Check each line of the data below for the word "contact", then extract the ones that have it.

● INFORMATION SUPPLIED
⟨

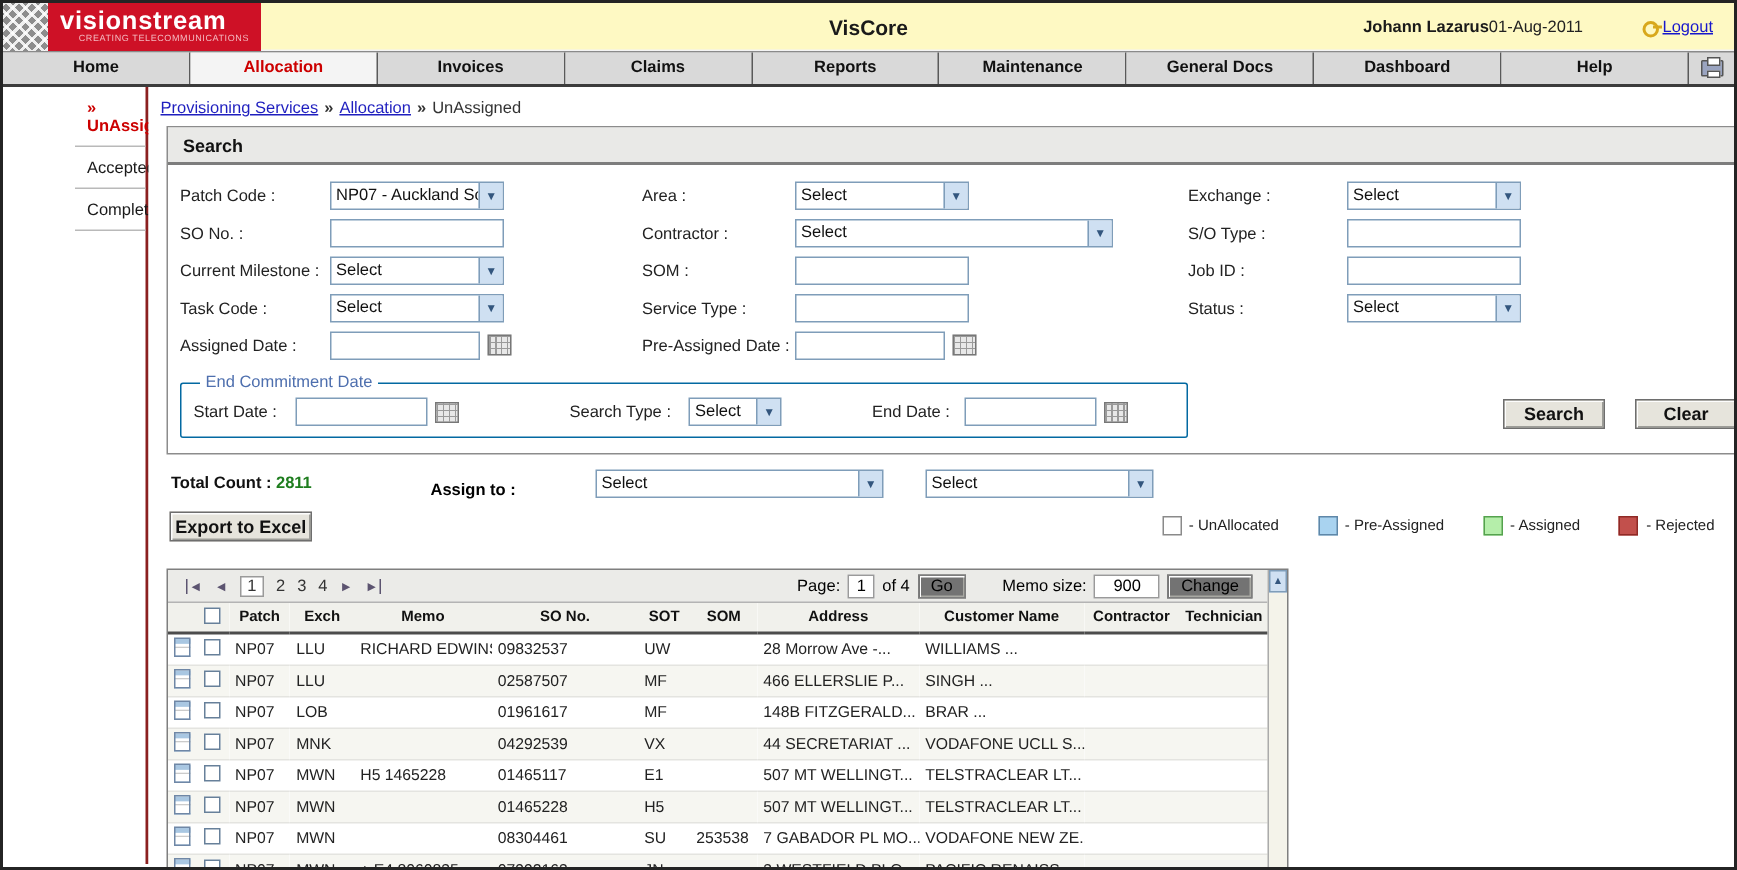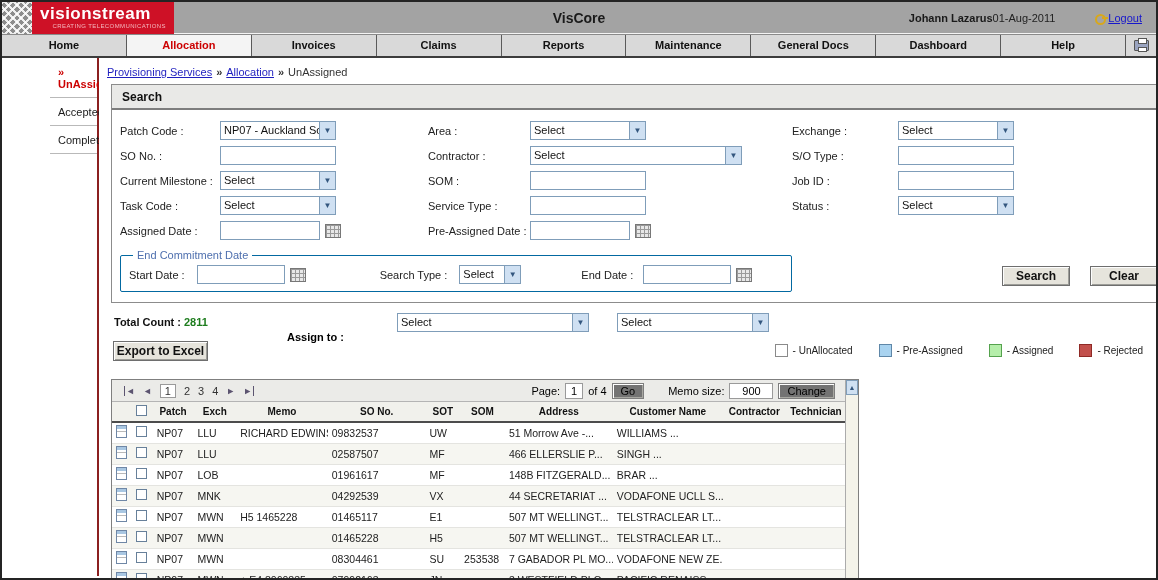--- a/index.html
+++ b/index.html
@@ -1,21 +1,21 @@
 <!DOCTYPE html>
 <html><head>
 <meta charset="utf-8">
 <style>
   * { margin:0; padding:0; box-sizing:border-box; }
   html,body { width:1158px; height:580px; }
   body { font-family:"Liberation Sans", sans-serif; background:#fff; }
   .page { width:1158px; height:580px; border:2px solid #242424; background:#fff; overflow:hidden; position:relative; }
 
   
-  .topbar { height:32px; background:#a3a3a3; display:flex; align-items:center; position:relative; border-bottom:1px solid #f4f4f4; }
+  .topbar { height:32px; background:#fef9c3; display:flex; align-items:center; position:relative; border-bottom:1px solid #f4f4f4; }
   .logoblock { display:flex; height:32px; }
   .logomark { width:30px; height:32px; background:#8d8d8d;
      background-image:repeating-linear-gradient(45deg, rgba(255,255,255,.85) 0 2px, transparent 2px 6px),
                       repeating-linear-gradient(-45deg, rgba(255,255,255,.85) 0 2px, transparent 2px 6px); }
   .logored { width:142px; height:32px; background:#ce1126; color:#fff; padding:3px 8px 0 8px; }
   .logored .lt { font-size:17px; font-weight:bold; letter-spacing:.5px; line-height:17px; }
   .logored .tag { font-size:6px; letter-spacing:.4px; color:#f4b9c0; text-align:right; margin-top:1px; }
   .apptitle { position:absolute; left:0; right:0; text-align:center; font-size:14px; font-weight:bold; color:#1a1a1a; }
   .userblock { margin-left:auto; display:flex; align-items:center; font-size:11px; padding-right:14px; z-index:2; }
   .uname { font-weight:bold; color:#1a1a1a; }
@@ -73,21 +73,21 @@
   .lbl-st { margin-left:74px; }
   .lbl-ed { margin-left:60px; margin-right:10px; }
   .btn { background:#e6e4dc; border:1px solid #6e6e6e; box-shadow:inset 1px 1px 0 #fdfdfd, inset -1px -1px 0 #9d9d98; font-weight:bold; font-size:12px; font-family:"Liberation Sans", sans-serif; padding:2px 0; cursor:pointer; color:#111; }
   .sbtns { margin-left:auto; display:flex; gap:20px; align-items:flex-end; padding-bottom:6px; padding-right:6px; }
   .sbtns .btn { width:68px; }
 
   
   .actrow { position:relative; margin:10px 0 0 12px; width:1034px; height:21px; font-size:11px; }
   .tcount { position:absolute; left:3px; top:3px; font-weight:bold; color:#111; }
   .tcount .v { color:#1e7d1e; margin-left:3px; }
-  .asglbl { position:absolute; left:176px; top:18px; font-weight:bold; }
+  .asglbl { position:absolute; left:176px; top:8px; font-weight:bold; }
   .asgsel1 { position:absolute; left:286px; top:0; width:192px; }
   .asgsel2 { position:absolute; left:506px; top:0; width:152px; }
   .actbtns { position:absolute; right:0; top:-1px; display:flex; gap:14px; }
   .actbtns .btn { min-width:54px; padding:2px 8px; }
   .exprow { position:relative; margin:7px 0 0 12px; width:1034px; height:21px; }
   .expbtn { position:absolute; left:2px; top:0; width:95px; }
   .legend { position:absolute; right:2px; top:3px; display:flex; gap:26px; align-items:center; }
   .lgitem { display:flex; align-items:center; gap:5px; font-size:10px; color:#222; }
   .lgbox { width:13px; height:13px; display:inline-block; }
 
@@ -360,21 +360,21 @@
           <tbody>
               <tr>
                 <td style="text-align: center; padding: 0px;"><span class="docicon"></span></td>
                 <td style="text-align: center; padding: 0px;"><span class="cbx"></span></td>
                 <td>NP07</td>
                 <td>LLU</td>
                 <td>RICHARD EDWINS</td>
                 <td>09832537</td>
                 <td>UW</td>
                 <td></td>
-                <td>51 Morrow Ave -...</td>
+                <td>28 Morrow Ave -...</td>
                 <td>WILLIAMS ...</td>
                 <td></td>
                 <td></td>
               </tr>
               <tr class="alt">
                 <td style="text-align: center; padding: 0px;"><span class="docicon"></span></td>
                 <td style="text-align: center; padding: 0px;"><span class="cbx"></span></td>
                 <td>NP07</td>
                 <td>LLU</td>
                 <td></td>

⟩
⟨

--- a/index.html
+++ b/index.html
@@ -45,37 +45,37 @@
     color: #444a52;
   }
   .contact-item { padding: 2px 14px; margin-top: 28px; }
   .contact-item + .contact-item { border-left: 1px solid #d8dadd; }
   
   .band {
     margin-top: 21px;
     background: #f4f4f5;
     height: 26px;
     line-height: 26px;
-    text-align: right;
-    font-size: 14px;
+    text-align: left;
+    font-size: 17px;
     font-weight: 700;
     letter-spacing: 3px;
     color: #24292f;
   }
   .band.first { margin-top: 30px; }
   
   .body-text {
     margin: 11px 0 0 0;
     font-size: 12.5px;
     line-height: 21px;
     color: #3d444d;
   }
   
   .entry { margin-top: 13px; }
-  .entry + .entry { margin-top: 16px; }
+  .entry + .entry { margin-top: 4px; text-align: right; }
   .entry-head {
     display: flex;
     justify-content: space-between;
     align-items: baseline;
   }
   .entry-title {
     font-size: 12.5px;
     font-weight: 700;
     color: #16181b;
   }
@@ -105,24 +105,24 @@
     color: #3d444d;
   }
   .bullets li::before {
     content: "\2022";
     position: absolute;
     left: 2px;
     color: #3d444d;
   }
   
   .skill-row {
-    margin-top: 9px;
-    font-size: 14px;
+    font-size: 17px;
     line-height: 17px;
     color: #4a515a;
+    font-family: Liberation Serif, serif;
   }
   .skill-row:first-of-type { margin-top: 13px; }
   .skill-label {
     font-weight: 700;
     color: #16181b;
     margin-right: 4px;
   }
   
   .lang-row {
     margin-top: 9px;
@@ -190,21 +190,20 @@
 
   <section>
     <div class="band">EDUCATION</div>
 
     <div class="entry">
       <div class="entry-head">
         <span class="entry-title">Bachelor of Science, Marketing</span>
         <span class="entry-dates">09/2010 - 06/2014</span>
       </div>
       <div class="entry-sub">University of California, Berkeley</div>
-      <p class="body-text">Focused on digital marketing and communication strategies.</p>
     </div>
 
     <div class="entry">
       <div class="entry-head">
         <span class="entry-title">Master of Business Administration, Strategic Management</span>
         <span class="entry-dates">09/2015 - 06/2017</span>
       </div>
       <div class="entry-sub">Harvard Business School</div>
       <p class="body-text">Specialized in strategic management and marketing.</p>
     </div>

⟩

● ANSWER TO THIS EXERCISE
   .contact-item { padding: 2px 14px; margin-top: 28px; }
   .contact-item + .contact-item { border-left: 1px solid #d8dadd; }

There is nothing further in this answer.